*REQUIRED ACTION*
Skip the pictures. Give all the data again exactly.

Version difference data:
-*-*-

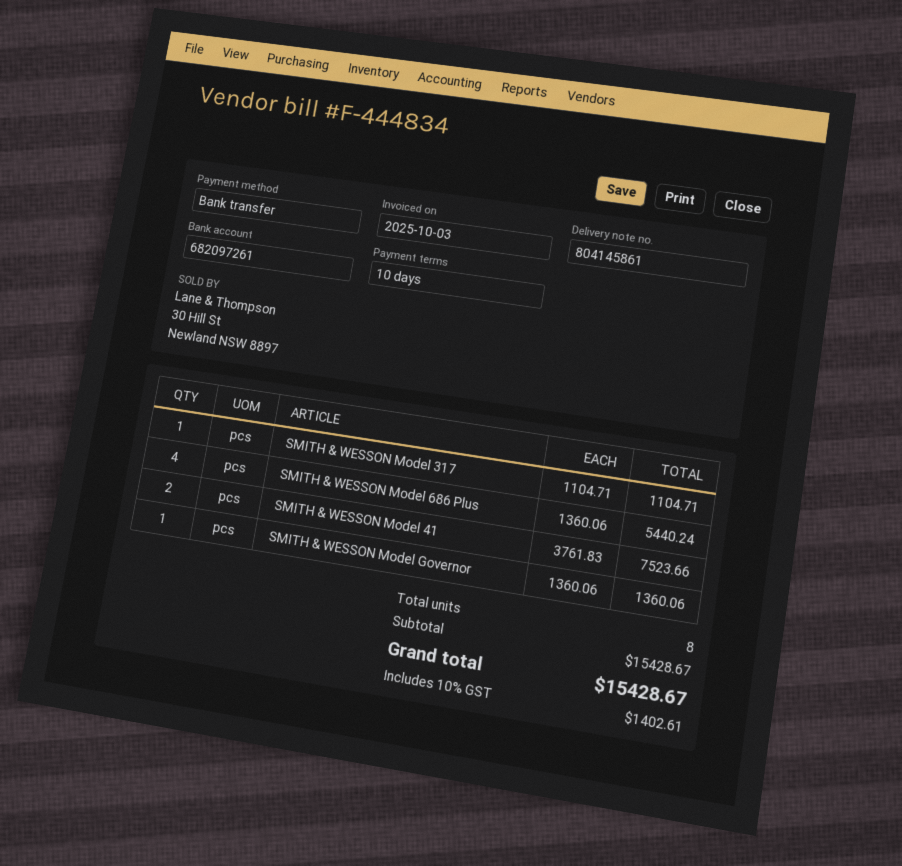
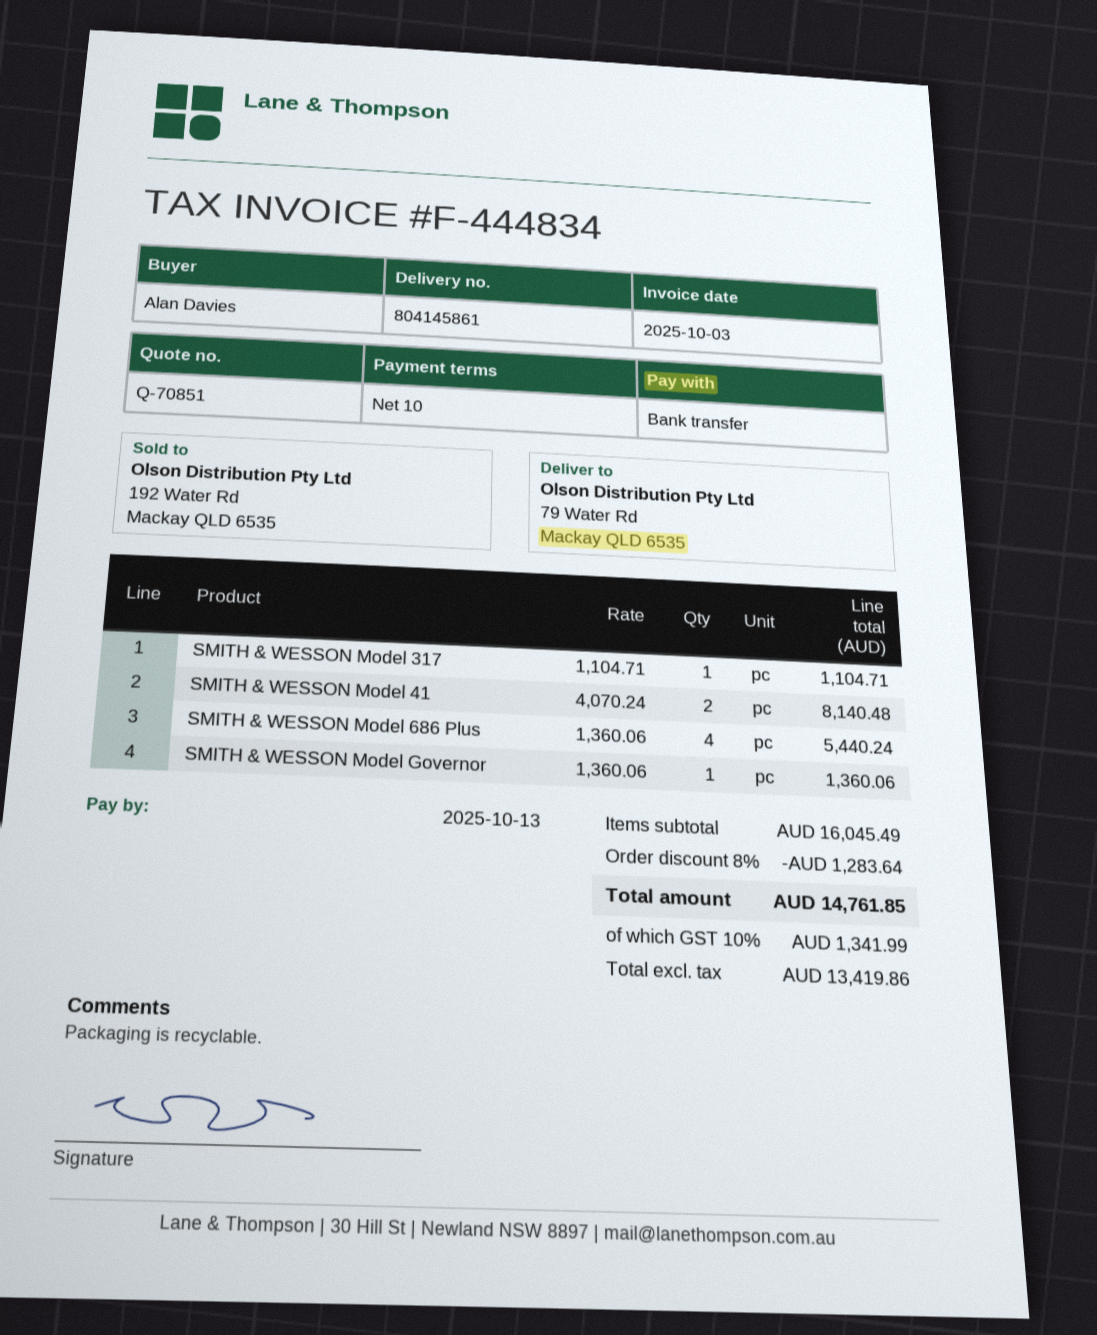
SMITH & WESSON Model 41: 2 x 3761.83 = 7523.66 -> 2 x 4070.24 = 8140.48
subtotal: 15428.67 -> 16045.49
discount: none -> 8% = 1283.64
tax: 10% = 1402.61 -> 10% = 1341.99
total: 15428.67 -> 14761.85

-*-*-

*EXERCISE SOLUTION*
SMITH & WESSON Model 41: 2 x 3761.83 = 7523.66 -> 2 x 4070.24 = 8140.48
subtotal: 15428.67 -> 16045.49
discount: none -> 8% = 1283.64
tax: 10% = 1402.61 -> 10% = 1341.99
total: 15428.67 -> 14761.85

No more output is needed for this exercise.